Unfortunately not too much info about the negative interest rates and how it became like that and what is means. It is also taken primarily from a single person’s viewpoint but this guy clearly knows his stuff and is a professor of economics, Richard Werner.

View the Summary of points in the Princes of the Yen

97% owned ( 8/10 )

An in-depth look into what is really going on in the British economy with regards to money creation. It can be likened to the commercial bank and central bank actions throughout the world after the dropping of the gold dollar standard.

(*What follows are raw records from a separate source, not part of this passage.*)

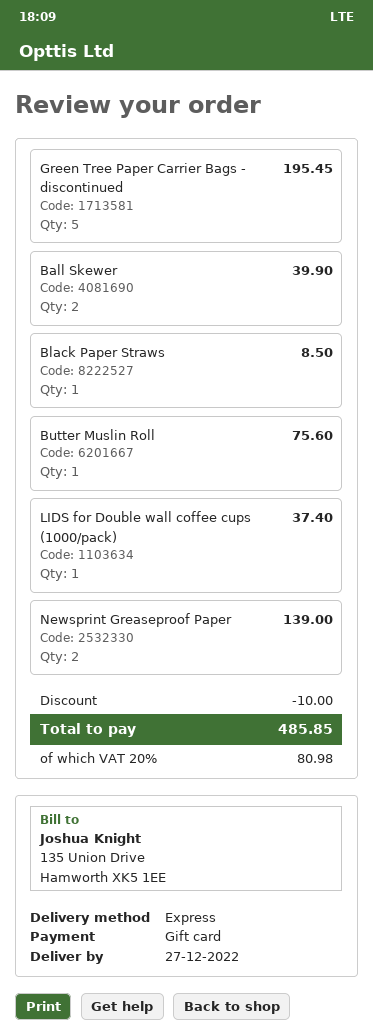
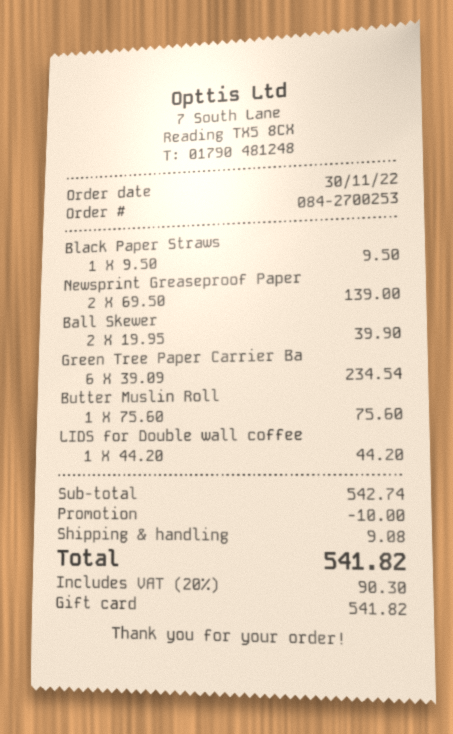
Green Tree Paper Carrier Bags - discontinued: 5 for 195.45 -> 6 for 234.54
Black Paper Straws: 1 for 8.50 -> 1 for 9.50
LIDS for Double wall coffee cups (1000/pack): 1 for 37.40 -> 1 for 44.20
shipping: none -> 9.08
tax: 20% = 80.98 -> 20% = 90.30
total: 485.85 -> 541.82

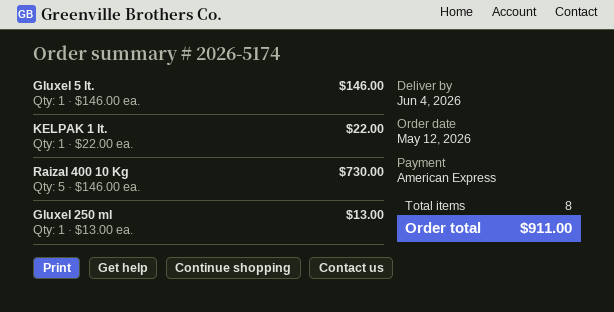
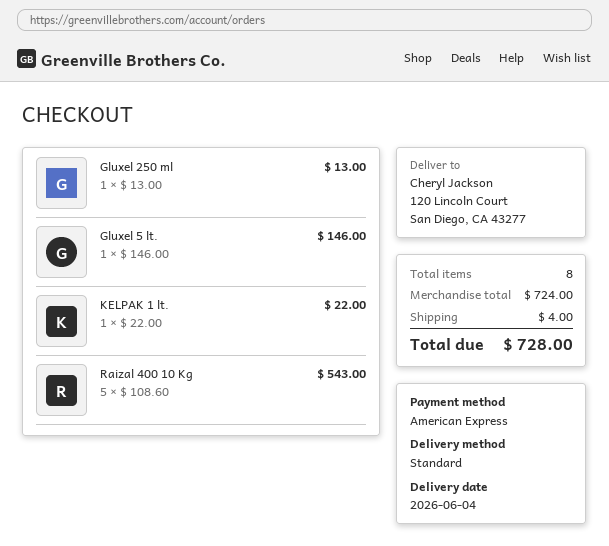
Raizal 400 10 Kg: 5 x 146.00 = 730.00 -> 5 x 108.60 = 543.00
shipping: none -> 4.00
total: 911.00 -> 728.00

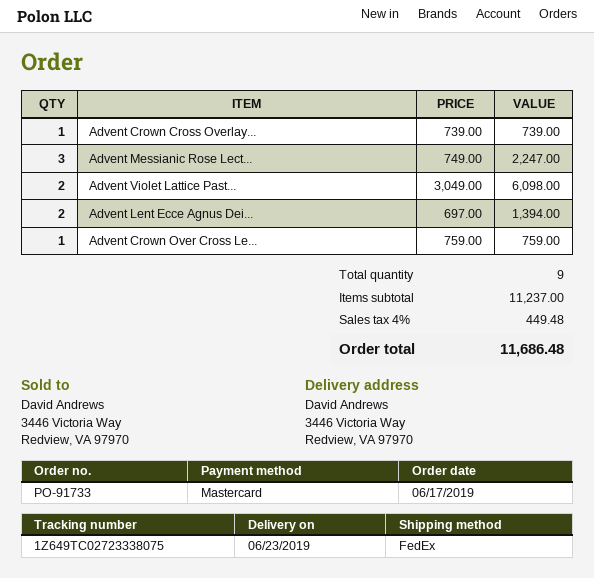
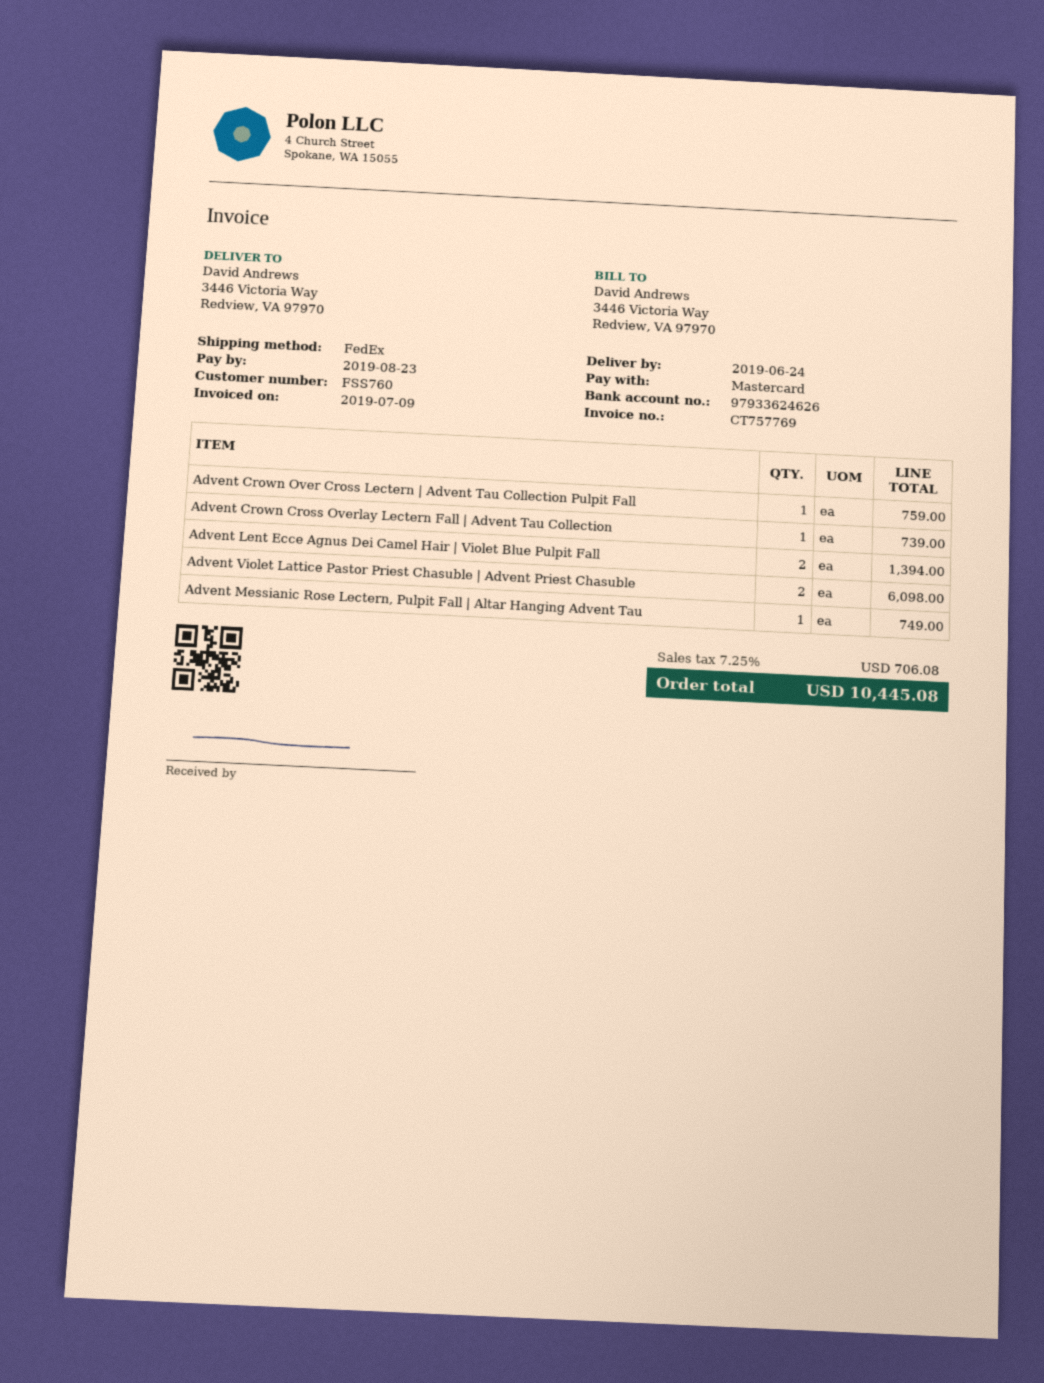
delivery date: 2019-06-23 -> 2019-06-24
Advent Messianic Rose Lect...: 3 for 2247.00 -> 1 for 749.00
tax: 4% = 449.48 -> 7.25% = 706.08
total: 11686.48 -> 10445.08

See the Summary of 97% Owned Financial Documentary

Enron the smartest guys in the room

Money for nothing, inside the Federal reserve

End of the Road, how money became worthless (9/10)

Another classic movie movie showing the debasing of world currencies through the removal of the Dollar-Gold standard by Nixon on 15th August 1971. Ending the Bretton-woods system.

The movie suggests the economy is just a massive Ponzi scheme held up only by people’s belief that the US can pay back this money, the truth is it cannot.

Proven 100% failure rate, FIAT currencies always fail

All currencies have tethered their currencies to the US dollar ie. fresh air.

A very simple explanation, to a very difficult topic.

One thing that this movie disregards is the group that creates the majority of money…commercial banks, not central banks.

They were saying buy gold when the movie was released 2012, when it was $1700 a fine ounce.

Take home: Become more economically aware, empower yourself, don’t let the people running the Ponzi scheme guide your decisions.